The reprogramming process can be divided into three major phases. The first phase is called the initiation phase and is where the genes required for the starting somatic cell are switched off. The second phase is called the maturation phase and is where some stem cell genes are switched on. The third and final phase is called the stabilisation phase and is where the remaining stem cell genes are switched on.

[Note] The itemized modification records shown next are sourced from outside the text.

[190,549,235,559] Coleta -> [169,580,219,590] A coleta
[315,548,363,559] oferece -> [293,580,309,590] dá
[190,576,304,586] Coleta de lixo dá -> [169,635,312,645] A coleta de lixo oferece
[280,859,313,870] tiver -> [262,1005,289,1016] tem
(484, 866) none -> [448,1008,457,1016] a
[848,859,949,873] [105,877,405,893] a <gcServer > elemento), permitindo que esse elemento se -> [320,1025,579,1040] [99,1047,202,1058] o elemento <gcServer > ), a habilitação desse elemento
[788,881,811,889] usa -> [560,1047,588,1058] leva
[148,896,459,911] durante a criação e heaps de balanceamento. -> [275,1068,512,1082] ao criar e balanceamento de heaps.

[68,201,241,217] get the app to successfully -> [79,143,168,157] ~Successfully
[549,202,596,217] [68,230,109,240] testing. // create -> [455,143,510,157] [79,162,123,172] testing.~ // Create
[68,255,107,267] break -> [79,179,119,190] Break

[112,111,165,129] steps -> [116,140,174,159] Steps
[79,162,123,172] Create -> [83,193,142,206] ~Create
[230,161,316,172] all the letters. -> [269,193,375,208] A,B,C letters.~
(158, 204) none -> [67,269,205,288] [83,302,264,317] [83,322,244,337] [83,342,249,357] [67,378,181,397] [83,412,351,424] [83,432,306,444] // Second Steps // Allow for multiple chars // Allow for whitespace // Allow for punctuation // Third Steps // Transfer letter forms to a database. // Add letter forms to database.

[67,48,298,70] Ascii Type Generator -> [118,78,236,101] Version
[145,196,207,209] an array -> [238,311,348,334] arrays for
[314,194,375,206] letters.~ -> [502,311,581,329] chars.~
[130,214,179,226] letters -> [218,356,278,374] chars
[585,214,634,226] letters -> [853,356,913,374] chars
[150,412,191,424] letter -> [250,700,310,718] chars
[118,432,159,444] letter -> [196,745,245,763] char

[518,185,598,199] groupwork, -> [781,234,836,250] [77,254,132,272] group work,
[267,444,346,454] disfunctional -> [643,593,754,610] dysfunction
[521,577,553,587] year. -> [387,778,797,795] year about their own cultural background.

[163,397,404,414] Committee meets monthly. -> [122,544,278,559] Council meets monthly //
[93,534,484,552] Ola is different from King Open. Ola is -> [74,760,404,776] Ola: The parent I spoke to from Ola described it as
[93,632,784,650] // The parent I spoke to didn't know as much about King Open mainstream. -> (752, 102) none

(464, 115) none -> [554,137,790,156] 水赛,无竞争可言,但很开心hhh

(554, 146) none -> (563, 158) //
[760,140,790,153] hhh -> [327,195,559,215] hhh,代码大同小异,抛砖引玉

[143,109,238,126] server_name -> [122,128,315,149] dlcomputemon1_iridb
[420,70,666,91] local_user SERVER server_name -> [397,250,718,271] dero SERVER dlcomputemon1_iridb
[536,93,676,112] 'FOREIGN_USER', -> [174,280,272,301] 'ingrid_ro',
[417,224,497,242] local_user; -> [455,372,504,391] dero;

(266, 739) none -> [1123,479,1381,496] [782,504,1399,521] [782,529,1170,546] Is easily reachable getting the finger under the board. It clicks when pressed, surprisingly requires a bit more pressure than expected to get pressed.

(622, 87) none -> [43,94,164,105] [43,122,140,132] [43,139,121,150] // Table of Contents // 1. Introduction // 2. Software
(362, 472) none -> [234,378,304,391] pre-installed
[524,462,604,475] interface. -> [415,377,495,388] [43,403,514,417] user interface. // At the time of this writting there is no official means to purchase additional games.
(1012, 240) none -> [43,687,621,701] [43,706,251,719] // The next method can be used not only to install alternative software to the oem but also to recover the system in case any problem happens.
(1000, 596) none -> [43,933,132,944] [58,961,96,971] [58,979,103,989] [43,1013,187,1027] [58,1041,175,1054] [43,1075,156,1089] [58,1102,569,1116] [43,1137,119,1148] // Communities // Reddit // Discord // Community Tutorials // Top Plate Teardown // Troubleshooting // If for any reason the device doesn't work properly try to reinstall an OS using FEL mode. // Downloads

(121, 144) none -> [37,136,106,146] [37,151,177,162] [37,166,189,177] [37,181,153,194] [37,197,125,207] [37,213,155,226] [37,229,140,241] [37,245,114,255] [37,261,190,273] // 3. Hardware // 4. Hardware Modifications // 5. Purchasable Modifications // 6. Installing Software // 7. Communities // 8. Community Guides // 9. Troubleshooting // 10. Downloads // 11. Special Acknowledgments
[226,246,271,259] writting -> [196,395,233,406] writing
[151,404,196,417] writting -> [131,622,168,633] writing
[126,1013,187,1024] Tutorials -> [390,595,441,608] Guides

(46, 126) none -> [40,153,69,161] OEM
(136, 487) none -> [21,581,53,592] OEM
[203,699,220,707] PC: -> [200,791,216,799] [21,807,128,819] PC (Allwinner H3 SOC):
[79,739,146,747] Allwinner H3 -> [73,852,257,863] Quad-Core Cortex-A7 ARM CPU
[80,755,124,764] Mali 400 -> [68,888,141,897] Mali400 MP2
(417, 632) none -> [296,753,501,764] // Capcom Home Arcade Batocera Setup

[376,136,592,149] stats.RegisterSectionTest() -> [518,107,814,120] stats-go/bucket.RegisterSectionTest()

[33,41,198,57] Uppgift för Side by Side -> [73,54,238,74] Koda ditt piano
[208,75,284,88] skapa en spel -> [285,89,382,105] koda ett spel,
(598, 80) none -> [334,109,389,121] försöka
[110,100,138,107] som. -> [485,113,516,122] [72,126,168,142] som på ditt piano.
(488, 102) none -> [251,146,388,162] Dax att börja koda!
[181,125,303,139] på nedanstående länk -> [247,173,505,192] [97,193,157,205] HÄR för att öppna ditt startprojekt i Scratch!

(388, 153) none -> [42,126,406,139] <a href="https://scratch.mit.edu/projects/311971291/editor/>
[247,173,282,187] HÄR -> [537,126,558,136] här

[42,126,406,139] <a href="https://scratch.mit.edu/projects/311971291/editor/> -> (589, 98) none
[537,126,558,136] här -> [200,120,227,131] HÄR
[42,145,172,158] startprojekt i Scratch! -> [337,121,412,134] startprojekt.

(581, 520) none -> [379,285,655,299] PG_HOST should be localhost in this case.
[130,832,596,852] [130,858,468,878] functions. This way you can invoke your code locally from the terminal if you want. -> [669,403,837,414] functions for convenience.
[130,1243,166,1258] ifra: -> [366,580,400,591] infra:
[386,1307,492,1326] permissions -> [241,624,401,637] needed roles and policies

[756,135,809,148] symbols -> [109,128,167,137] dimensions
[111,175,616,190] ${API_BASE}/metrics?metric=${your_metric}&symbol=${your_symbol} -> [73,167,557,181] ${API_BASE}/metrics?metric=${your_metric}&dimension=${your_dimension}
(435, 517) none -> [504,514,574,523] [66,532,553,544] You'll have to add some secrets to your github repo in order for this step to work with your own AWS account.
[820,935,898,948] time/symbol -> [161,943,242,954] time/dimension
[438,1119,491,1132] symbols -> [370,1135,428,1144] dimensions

Excitingly, reprogramming rejuvenates multiple features of ageing including epigenetic clocks. However, there are several caveats to complete reprogramming. Most importantly, all specialisation is lost so reprogrammed cells cannot perform the functions they used to. We can promote stem cells to specialise through a process called differentiation, however, this is not yet possible for all types of cells. In addition, we can only generate immature versions of some cell types, which do not have the full functionality of adult cells. As a result, we wondered if the reprogramming process could be altered so that rejuvenation could occur without the loss of cell type.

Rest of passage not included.